Additionally, if your business has an advertising model on your website, suddenly your supporters get a lot less value because the website traffic is decreasing due to the hack. Advertisers may even pull out, before you even know you have a real issue on your hands.
Your company’s reputation is at stake. We’ll soon discuss how you can avoid this and not have to worry about recovering from a devastating hack.
Recovering From a Serious Website Hack
Once you know what’s happening and have found the right webmaster to help you deal with the problem, there are several steps in the process to recovery.
- Restoring backups. Hopefully you store your website backups somewhere other than your webserver and they have remained uncompromised.
- A copy of the website will be placed in a separate development environment. This is where your website will be worked on and cleaned up, and in the meantime, your webmaster can put up a stub page, hosted somewhere safe, with a note that the website is undergoing maintenance.
- Searching for established patterns of known hacks. An experienced vendor will have a database of known hacks from which to draw, and will be able to scan your website for code snippets and file names to quickly identify where the issues are hiding.
- Analyzing the website behavior. Your vendor will look at what the website is doing. Is it sending email or creating pages and links? This will give the vendor the information needed for the type of hack it is.
- Notify Google. After the website is cleaned up and live, a request should go to Google for it to crawl the website again. This will help you earn back your credibility and rank.
- Continued scans and checkups. Hackers will sometimes leave a backdoor for access to the website, to come back and add more code, so a good vendor will continue to look for infiltration even after all is cleaned up.
Preventing a Website Breach
A malicious breach of your website is similar to a virus, usually it can be recognized and dealt with, and your website will fully recover. But it’s best to never even find yourself in that position in the first place so here are ways to prevent an attack:
- Be diligent about website security and protection. Ensure you know who is in charge of it for your website.
- Keep up to date on patches and updates for your CMS–especially if you are on open source like Drupal or WordPress, which are the most commonly used
Let’s talk a bit more about open source. It’s attractive due to its low cost, and the fact that improvements and development are always ongoing. Thanks to the efforts of the open source community, a CMS like Drupal or WordPress can be very secure, provided it is updated in a timely manner. However, an open source CMS is only as secure as the maintenance and attention applied to it. Open source code is just that–open; anyone can see the source code and it can be exploited, which is attractive to hackers. By definition, a security update to WordPress or Drupal defines a vulnerability that can be exploited if websites are not kept up to date. This is why it’s critical to stay on top of updates.

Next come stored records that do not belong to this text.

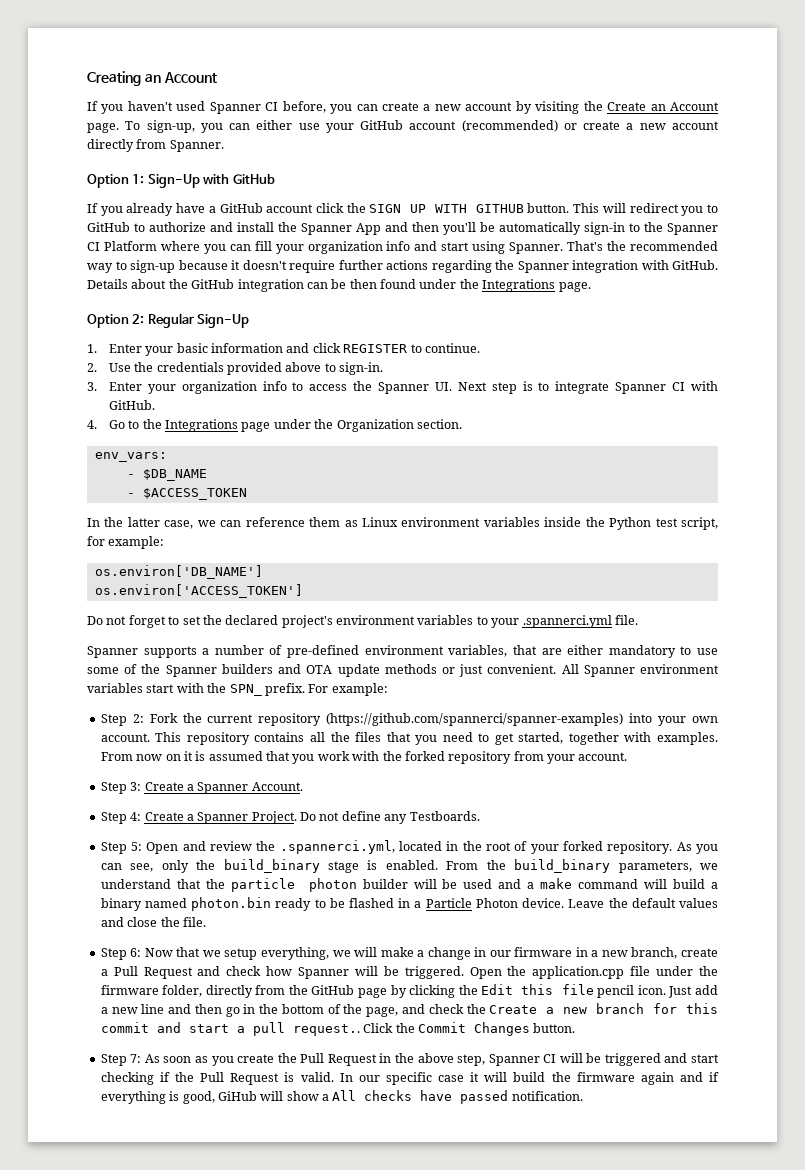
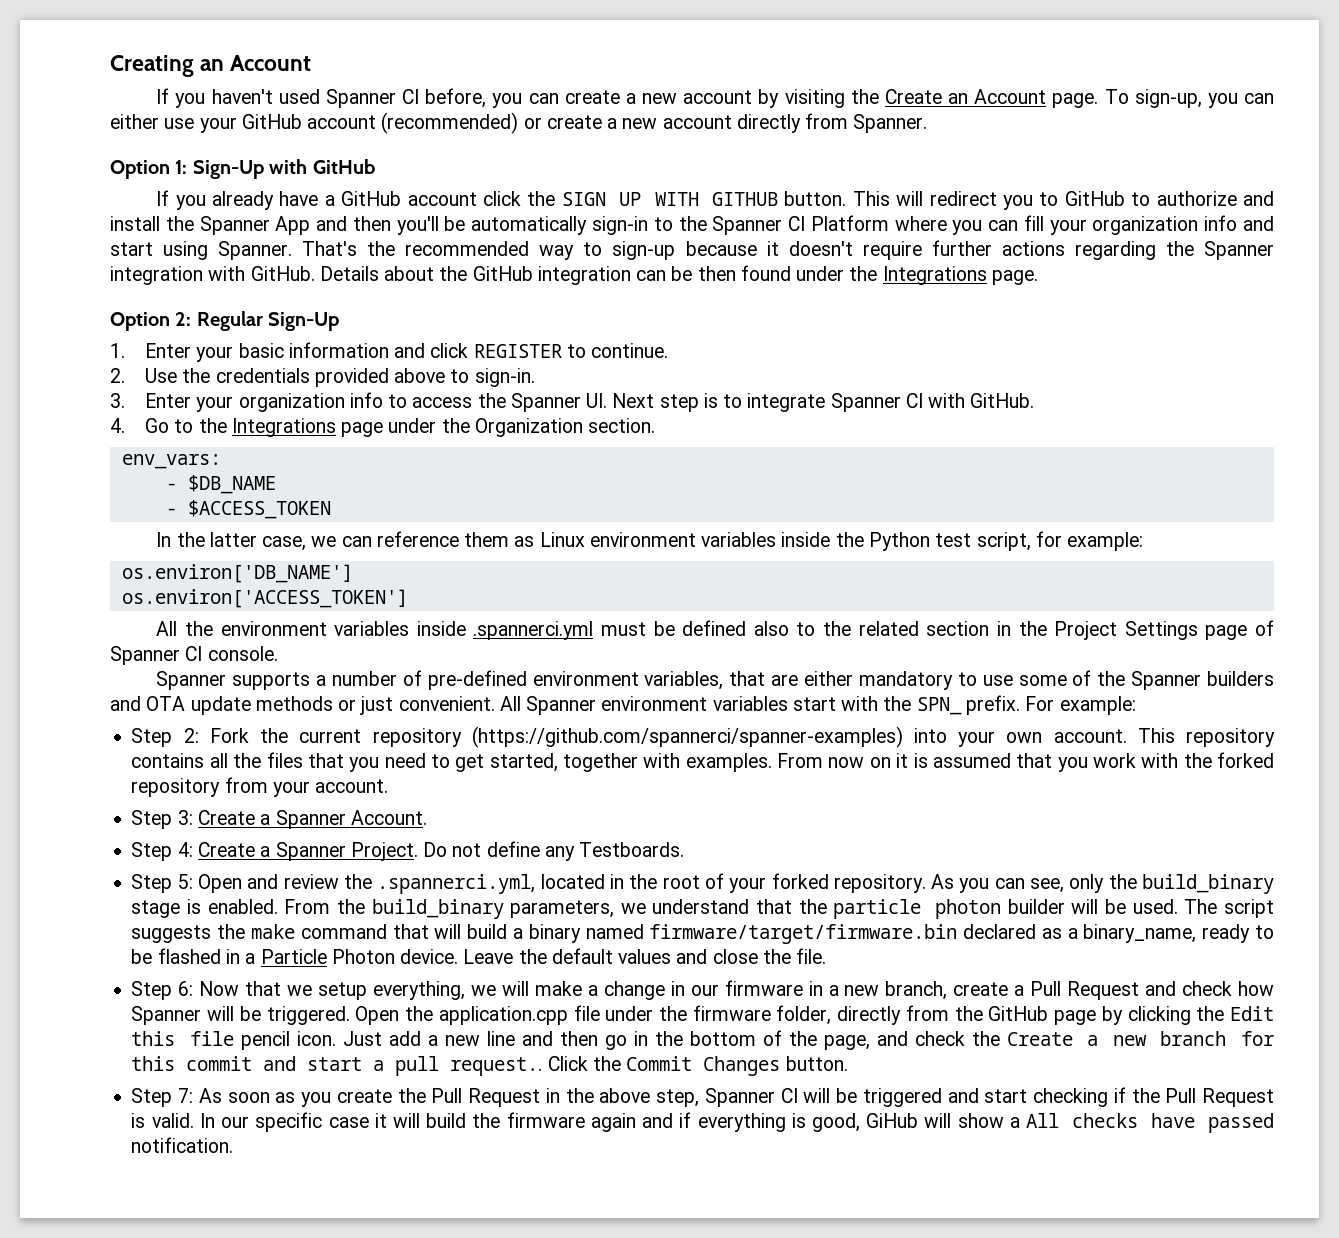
[87,615,638,628] Do not forget to set the declared project's environment variables to your .spannerci.yml file. -> [156,620,1274,640] [110,646,278,665] All the environment variables inside .spannerci.yml must be defined also to the related section in the Project Settings page of Spanner CI console.
[463,879,535,889] used and a -> [1132,899,1274,918] [131,924,246,943] used. The script suggests the
(639, 884) none -> [392,924,429,939] that
[191,897,272,911] photon.bin -> [649,924,1197,944] firmware/target/firmware.bin declared as a binary_name,

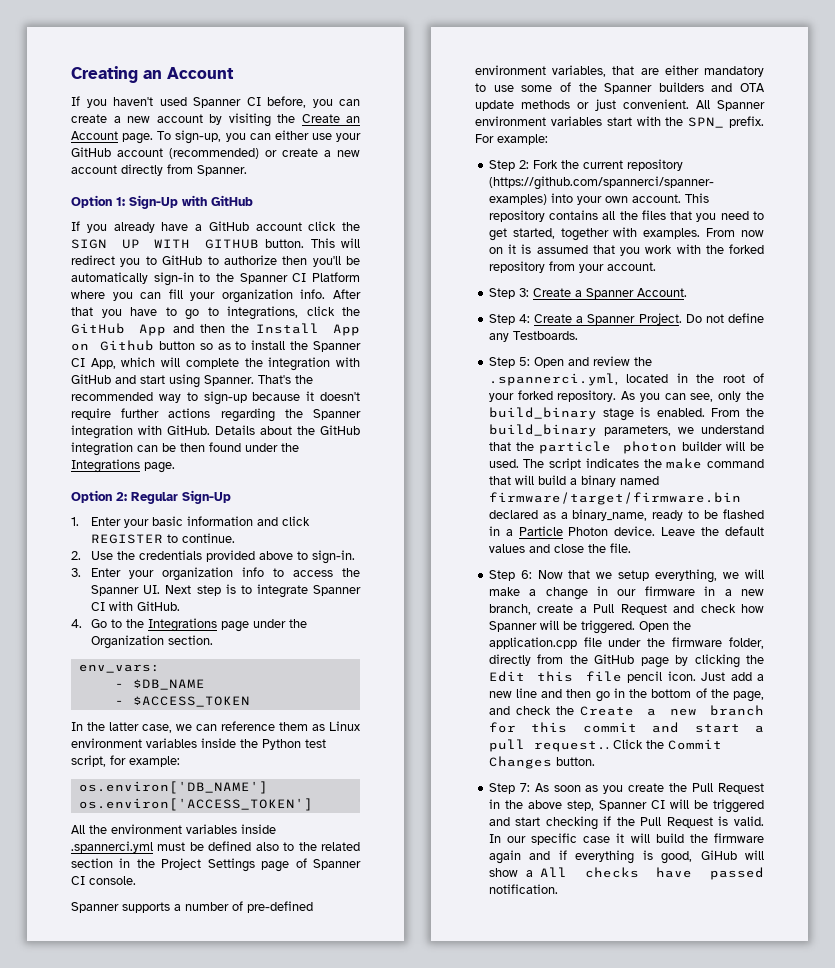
[1243,191,1274,206] [110,216,348,235] and install the Spanner App and -> (277, 260) none
[1204,215,1238,231] info -> [300,289,361,299] [71,306,360,320] [71,323,360,336] [71,340,361,352] [71,357,360,371] [71,374,111,384] info. After that you have to go to integrations, click the GitHub App and then the Install App on Github button so as to install the Spanner CI App, which will complete the integration with GitHub
[131,925,212,943] suggests -> [585,458,639,468] indicates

The amazing thing about open source is that a worldwide group is contributing to the codebase. As with anything that involves humans, you do have human error. If a new plugin or module includes code that creates an unintentional weakness, then the code needs to be updated before hackers exploit it. But if you aren’t updating the system right away, you will fall prey to that vulnerability. In short–do your part in keeping up with your Drupal or WordPress updates, and you will realize the benefits of open source and remain secure.
In conclusion, you can take the worry of website security off your plate by partnering with a reputable webmaster who is experienced not only in website design and development, but maintenance, security and hosting as well. Having someone in your corner who is always several steps ahead of the hackers, is well worth it for your company’s reputation, and overall operations.